The object of the present invention is to create a storage reservoir in which ice cubes can be stored intact over a long period and out of which they can be transported at any time without difficulty.
The object is achieved by, in an ice reservoir container with a reservoir chamber which features a floor sloping down along a first vertical sectional plane to an outlet opening, the gradient in the floor along the sectional plane reducing as the distance from the outlet opening increases. Thus the weight of ice cubes which are in the ice reservoir far from the outlet opening makes no or little contribution to the pressure to which the ice cubes are subjected with a high fill level at the outlet opening. This reduces the tendency of the ice cubes to freeze together and there is a correspondingly small probability of them fragmenting if it is necessary to break them apart.
The gradient can decrease continually along the sectional plane; however a cross-sectional form with a gradient which reduces in stages also comes in consideration. To enable ice cubes to be broken apart where necessary an agitator is provided in the storage reservoir. This agitator is preferably able to be rotated around an axis running in the cross-sectional plane
The agitator preferably features pushers projecting radially from the axis, with the length of the pushers in the radial direction reducing as the distance from the outlet opening increases, so that over the overall length of the agitator a gap width that remains approximately equal between the radial ends of the pushers and the floor of the storage reservoir is able to be realized.

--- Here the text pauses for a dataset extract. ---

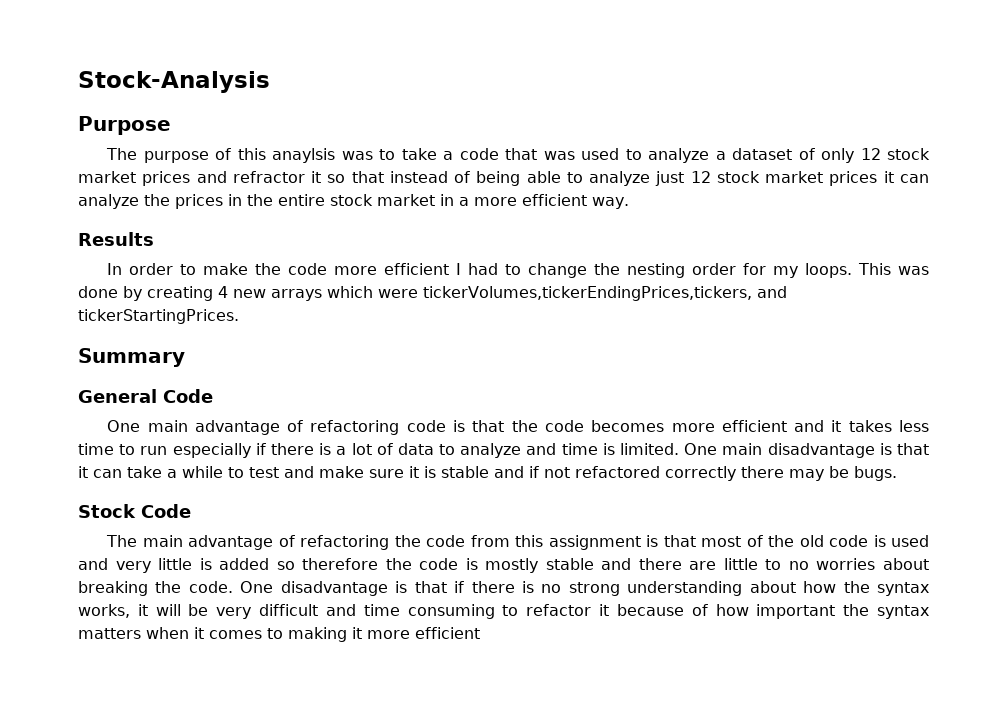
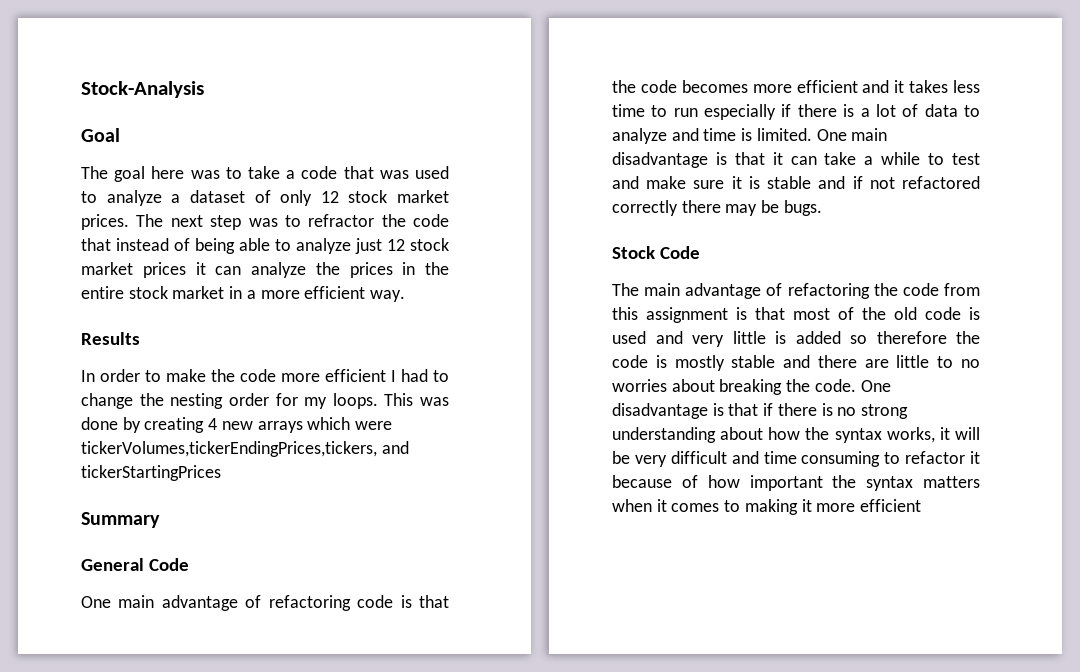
[78,116,171,135] [106,148,336,163] Purpose // The purpose of this anaylsis -> [81,128,120,142] [81,166,185,182] Goal // The goal here
[142,171,346,186] prices and refractor it so -> [81,214,449,230] prices. The next step was to refractor the code
[78,309,239,324] tickerStartingPrices. -> [81,465,221,481] tickerStartingPrices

The agitator can be a rod which a shape curved in one plane.
The object is also achieved by a refrigerator featuring an ice reservoir container as defined above.
Further features and advantages of the invention emerge from the subsequent description which refers to the enclosed figures. The figures show:
The refrigerator shown in
The agitator 9 is a metal rod, which in its section extending through the reservoir chamber is bent in a plane parallel to its axis of rotation in a zig-zag form. Attached in the section of the agitator 9 penetrating into the crusher chamber 10 are knives of a crushing unit, so that they rotate with the rotation of the the agitator 9. Further knives 12 accommodated in the crusher chamber 10 can be switched between a state in which they rotate jointly with the knives 11 and like these merely act as pushers on the ice cubes penetrating into the crusher chamber 10, and a fixed state in which the ice cubes are crushed between them and the knives 11, for example with the aid of a bar (not shown), which is able to be pushed through the wall of the crusher chamber 10, in order to block or to enable the rotation of the knives 12 as required.
Through an opening on the underside of the crusher chamber 10 the ice, either crushed or in cubes depending on the state of the knives 12, arrives in a passage 13 which extends through a layer of insulation material of the door 2 and opens out into a recess 14 open to the outside of the door 2. A flap 15 normally holds the passage 13 closed to prevent the penetration of warm air into the interior 3. The flap is only open for as long as the agitator 9 is rotating to dispense ice through the passage 13 into a container placed in the recess 14.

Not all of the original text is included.